Muamba was essentially dead for 78 minutes and received 15 shocks in a bid to revive his failing heart. The efforts of the medical staff in north London on that March night were ultimately responsible for the Bolton midfielder’s survival.
“It’s one of those things that always stays with you,” says Brukner. “I was watching it on TV and it was really one of those moments you’ll always remember where you were. We seem to be getting more and more significant injuries in sport, more collapses, more sudden deaths. Perhaps it’s something that we’re simply becoming more aware of, but there has certainly been a number over recent times.
“Cricket has always been regarded as a very safe sport and, generally, that’s the case.
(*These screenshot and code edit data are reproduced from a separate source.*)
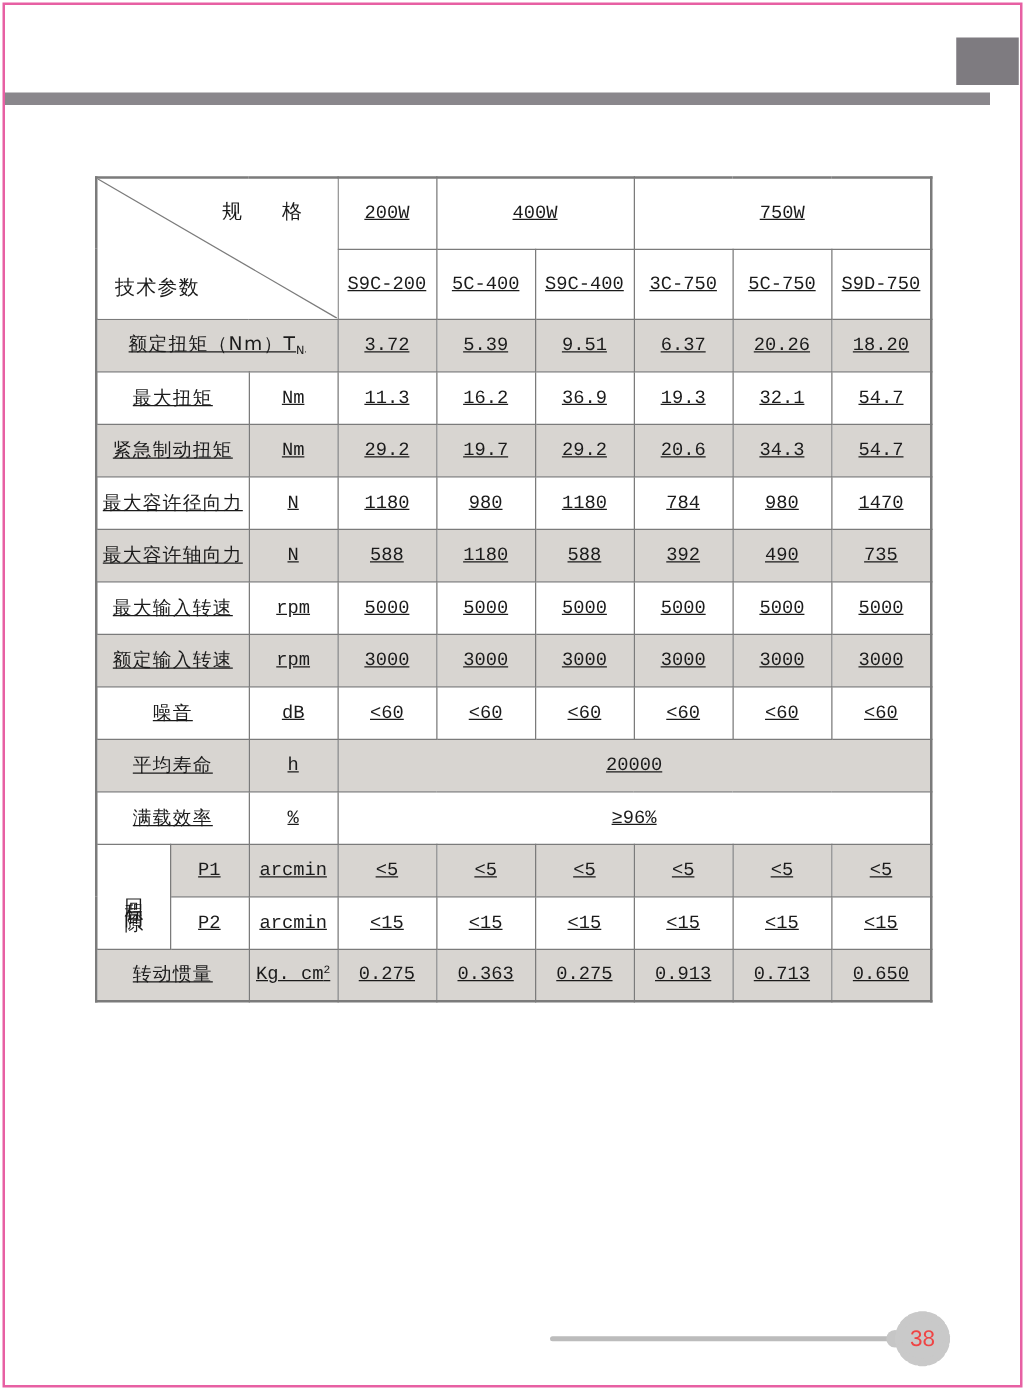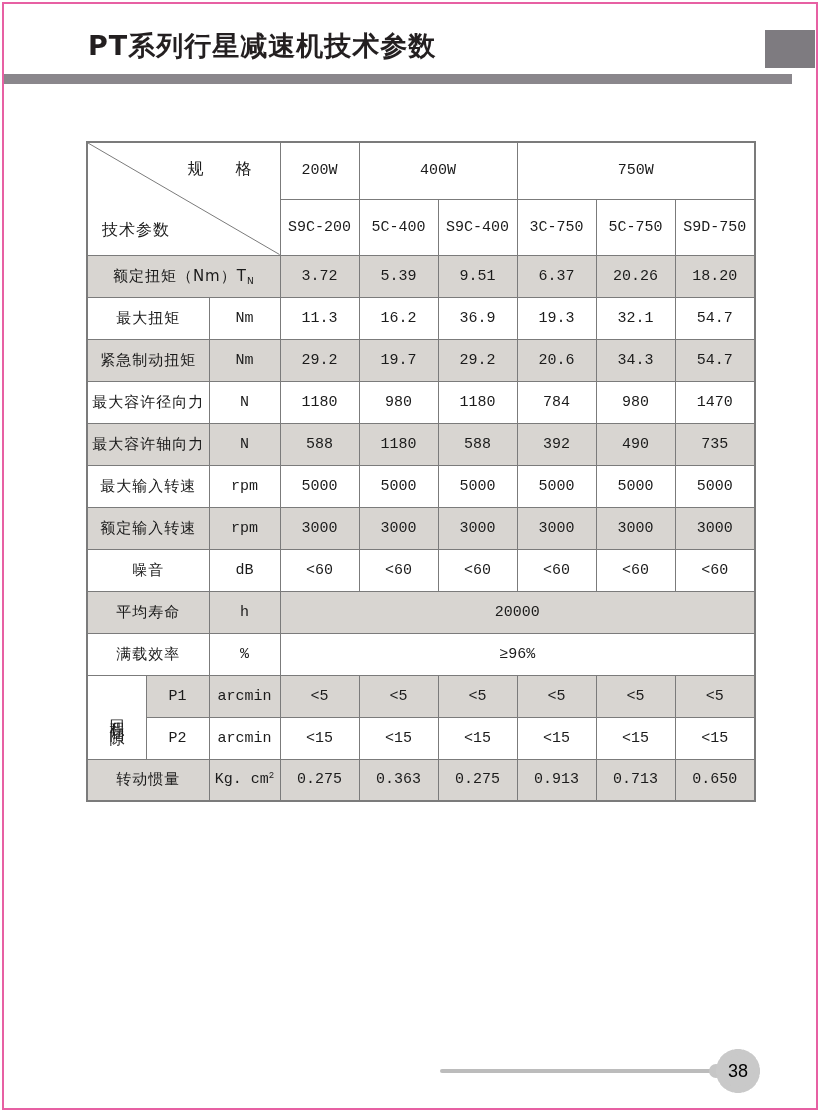"PT系列行星减速机技术参数" h1.page-title { html: <h1>PT系列行星减速机技术参数</h1> -> none }
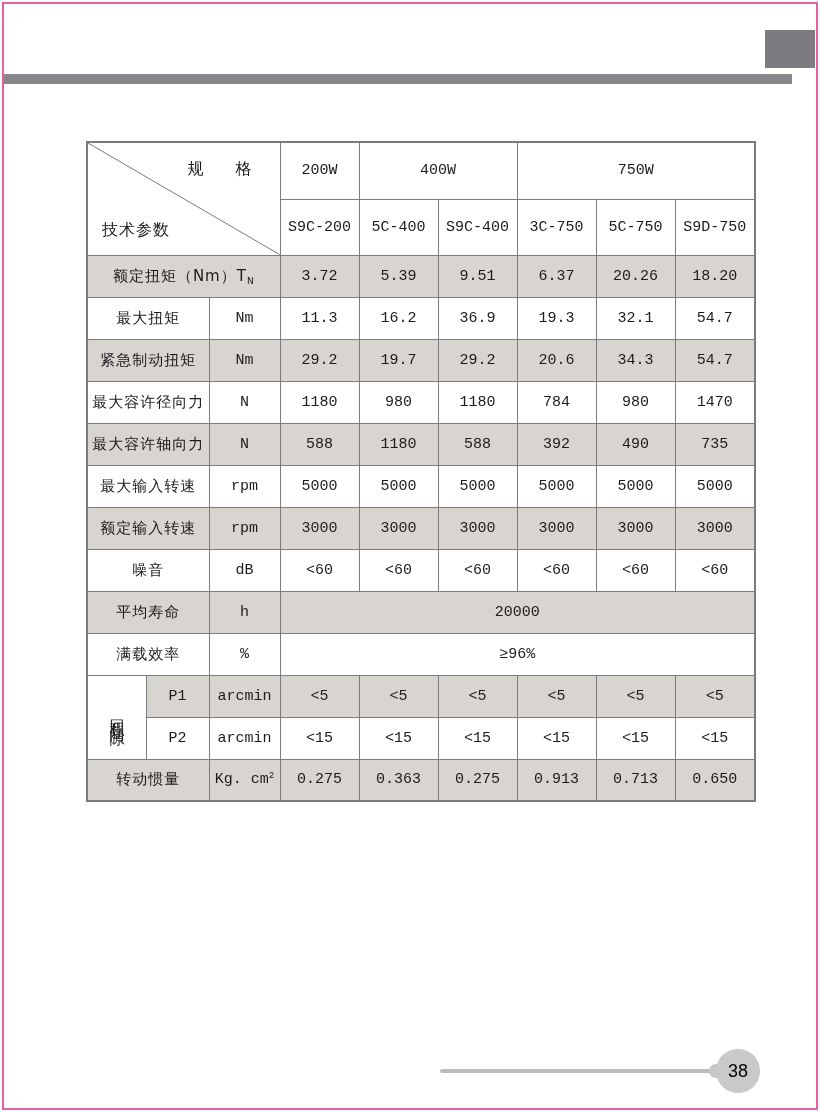"规 格" table.spec-table { left: 86px -> 76px; text-decoration: none -> underline }
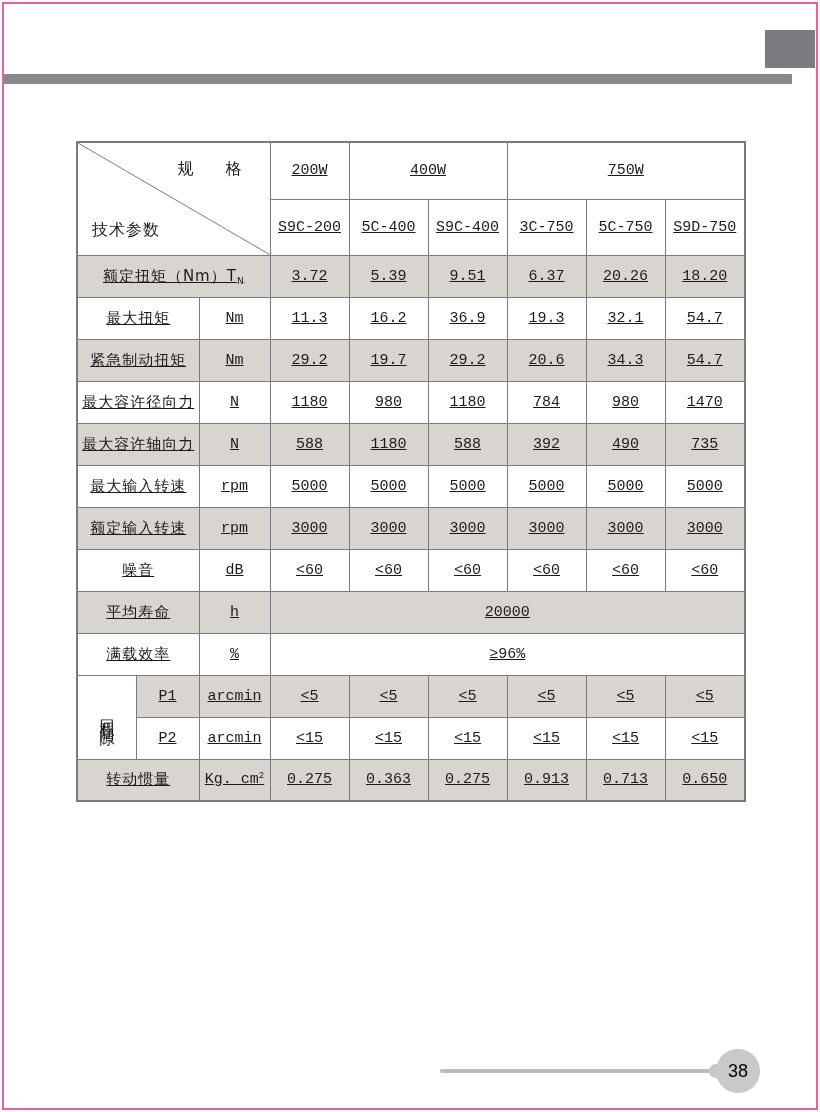"38" .gear-num { color: #000000 -> #ef4444 }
I think that’s one of things that shocked so many people when Philip Hughes died late last year (after receiving a blow to the head in a Sheffield Shield game in Sydney).
“In the same way what happened to Fabrice had a huge impact on football and really showed just what a crucial role team doctors play, although events like the one at White Hart Lane are mercifully rare.”
On the road
Now, having left Anfield in April 2012 as part of a shake-up that also saw Damien Comolli exit (then the club’s director of football), Brukner is ideally placed to identify the major differences between the Premier League high-rollers and the cricketers who are carrying the hopes of a nation in this summer’s topsy-turvy Ashes series.
“Players are players and there’s a player equivalent in every team in every sport in the world,” he says. “Some will exaggerate every minor injury; there are all types in every team – whether it’s your local pub side or a massive club like Liverpool.
“There are a lot of similarities and a lot of differences between the two sports, I guess. With Australia it’s like family really. I’m on the road during the current period for about 280 days so you’re with these people a lot of the time.
“With football it’s more transient - you have people coming and going from one season to the next.”
The comings and goings at Anfield this summer mirrored the toing-and-froing of England’s batsmen trotting mournfully to and from the pavilion en route to a massive defeat at Lords against Brukner’s boys in the second Test. Both Liverpool fans and the Barmy Army will hope there are better days ahead.